The RBD for an individual to begin withdrawing RMDs is generally April 1 of the year following the year she reaches age 72 (formerly 70 ½), or—if delayed beyond this age by continuing employment—the year of retirement. The 2020 RMD waiver does not affect an individual’s RBD.

2020 Initial RMD With April 1, 2021, RBD, is Waived

A retirement plan participant whose first RMD year is 2020 (the participant reached age 70½ in 2019 or earlier, participates in a plan that allows a delayed RBD, and retires in 2020) has an RBD of April 1, 2021, but is not required to withdraw this amount in 2021. The 2021 RMD, however, must be withdrawn by December 31, 2021. Amounts that are withdrawn in 2021 will be applied to satisfy this 2021 RMD, and any amount in excess of this 2021 RMD will be eligible for rollover.

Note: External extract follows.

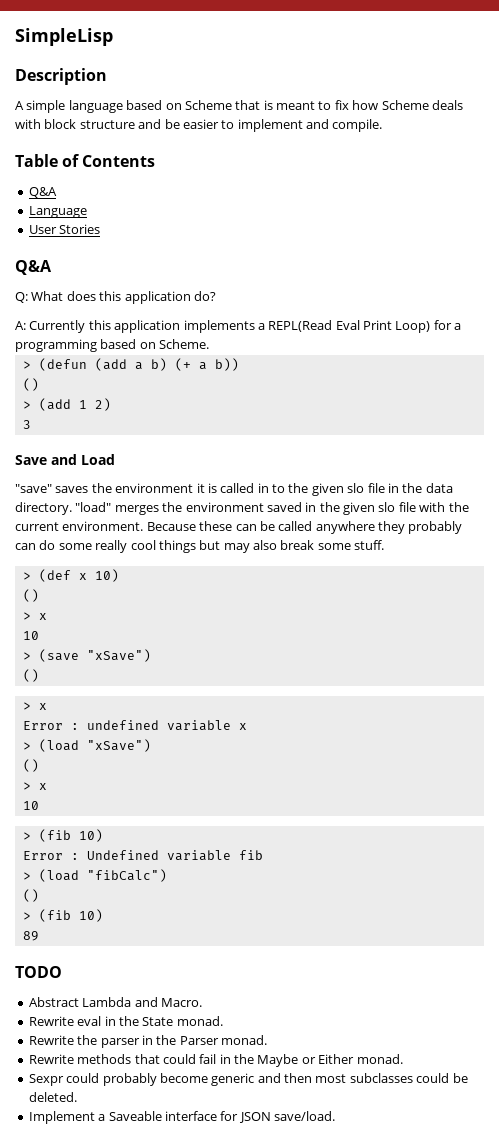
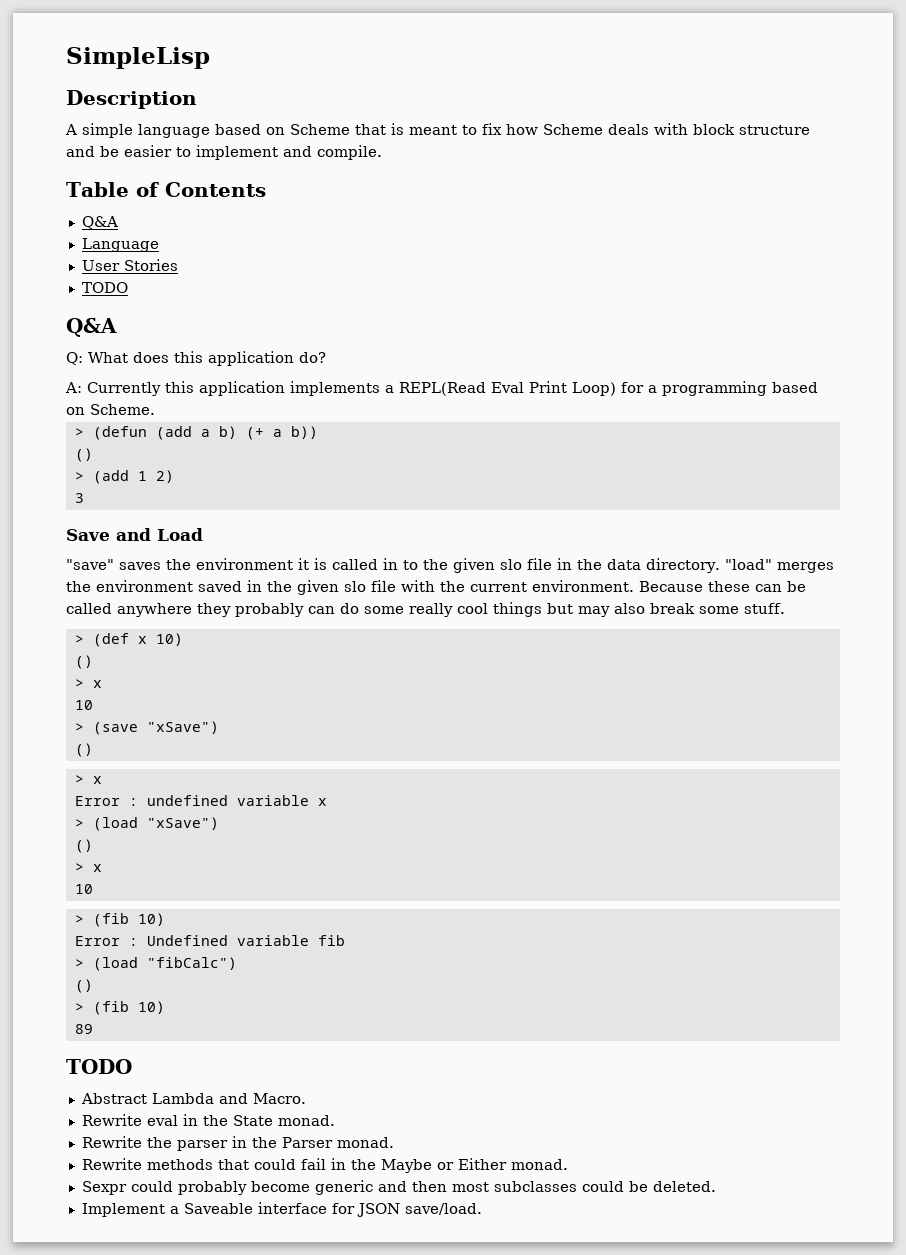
  User Stories
+ TODO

No Other Deadline Extensions or Rollover Modifications

No deadlines are extended other than the deadlines to 1) complete certain rollovers or repayments (August 31, 2020), 2) elect life expectancy payments or the 5-year rule if a participant died in 2019 (December 31, 2021, if a retirement plan offers both options), and 3) allow a nonspouse beneficiary of a participant who died in 2019 to complete a direct rollover to an IRA and elect life expectancy payments (December 31, 2021).

Spousal Consent and Suspension of 2020 RMDs  

If an individual is receiving certain annuity payments (e.g., qualified joint and survivor annuity) from a qualified plan, the suspension for 2020 and resumption in 2021 would not require spousal consent unless the plan provides that there is a new annuity start date.

Rollover to Distributing Plan

Amounts withdrawn from a retirement plan that are eligible for rollover by virtue of the RMD waiver may be rolled back into the same plan if that plan permits rollovers and if other rollover conditions are met.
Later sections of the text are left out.